Problem to work on: Find the lines of the material below that include the string "Tales", then copy each one.

====

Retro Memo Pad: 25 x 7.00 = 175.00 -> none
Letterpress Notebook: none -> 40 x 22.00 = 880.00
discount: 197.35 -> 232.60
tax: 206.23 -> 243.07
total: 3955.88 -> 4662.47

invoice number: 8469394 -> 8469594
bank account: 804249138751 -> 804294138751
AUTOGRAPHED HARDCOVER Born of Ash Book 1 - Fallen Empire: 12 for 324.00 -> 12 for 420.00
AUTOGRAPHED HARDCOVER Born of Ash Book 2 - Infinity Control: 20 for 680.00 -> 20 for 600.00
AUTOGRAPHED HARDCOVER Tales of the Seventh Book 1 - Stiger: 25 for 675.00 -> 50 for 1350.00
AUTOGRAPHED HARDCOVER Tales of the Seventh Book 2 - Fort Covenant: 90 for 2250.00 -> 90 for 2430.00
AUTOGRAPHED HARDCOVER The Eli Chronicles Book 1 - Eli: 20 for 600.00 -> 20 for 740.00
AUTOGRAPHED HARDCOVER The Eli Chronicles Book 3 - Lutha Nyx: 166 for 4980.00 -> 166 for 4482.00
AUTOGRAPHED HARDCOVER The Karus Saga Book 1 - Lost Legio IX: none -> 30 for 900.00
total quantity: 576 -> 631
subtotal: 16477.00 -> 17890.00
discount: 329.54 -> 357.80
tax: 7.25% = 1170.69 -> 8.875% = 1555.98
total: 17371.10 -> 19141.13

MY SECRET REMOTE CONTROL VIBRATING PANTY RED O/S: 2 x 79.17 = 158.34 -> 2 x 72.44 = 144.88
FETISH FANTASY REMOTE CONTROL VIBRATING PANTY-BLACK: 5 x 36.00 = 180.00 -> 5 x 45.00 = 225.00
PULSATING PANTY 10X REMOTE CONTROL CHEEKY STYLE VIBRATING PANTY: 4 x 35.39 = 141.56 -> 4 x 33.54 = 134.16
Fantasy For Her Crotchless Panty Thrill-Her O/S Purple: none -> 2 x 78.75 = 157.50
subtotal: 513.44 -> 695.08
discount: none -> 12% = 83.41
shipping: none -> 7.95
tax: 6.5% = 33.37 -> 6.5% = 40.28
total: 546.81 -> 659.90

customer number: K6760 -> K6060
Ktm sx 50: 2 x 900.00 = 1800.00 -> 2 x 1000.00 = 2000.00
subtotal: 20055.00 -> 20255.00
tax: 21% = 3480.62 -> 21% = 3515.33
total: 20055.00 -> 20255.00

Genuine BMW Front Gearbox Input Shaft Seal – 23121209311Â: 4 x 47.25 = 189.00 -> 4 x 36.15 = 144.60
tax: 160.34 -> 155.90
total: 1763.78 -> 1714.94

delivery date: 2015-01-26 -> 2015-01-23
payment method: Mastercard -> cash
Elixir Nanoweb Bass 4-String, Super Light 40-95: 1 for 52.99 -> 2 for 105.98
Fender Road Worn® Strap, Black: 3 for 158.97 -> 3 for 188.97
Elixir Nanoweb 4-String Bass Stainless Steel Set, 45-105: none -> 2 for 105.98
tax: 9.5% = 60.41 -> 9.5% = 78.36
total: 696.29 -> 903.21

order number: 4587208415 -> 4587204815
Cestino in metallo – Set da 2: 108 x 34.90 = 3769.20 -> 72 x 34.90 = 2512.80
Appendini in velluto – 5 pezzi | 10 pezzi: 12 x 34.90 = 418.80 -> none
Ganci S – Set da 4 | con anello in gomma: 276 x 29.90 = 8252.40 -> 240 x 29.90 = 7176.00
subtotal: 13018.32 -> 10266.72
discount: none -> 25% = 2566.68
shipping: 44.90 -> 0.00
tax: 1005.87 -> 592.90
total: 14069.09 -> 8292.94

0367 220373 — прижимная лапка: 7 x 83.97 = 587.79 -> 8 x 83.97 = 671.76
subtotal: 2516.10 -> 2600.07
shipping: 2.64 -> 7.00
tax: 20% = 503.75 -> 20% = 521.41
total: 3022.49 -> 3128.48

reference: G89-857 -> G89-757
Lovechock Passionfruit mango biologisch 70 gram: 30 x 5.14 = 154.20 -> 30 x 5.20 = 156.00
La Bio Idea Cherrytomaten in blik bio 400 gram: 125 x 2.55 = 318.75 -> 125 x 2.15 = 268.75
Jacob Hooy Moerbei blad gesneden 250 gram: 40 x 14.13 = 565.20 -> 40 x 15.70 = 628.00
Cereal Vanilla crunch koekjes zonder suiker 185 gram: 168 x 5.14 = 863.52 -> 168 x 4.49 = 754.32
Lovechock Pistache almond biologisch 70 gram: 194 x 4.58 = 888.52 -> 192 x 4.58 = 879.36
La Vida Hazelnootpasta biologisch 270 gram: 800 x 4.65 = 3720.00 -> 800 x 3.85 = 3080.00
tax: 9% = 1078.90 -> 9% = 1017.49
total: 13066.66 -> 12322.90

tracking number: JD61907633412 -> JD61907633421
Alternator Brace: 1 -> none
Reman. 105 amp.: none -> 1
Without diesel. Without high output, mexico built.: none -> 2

====

Output:
AUTOGRAPHED HARDCOVER Tales of the Seventh Book 1 - Stiger: 25 for 675.00 -> 50 for 1350.00
AUTOGRAPHED HARDCOVER Tales of the Seventh Book 2 - Fort Covenant: 90 for 2250.00 -> 90 for 2430.00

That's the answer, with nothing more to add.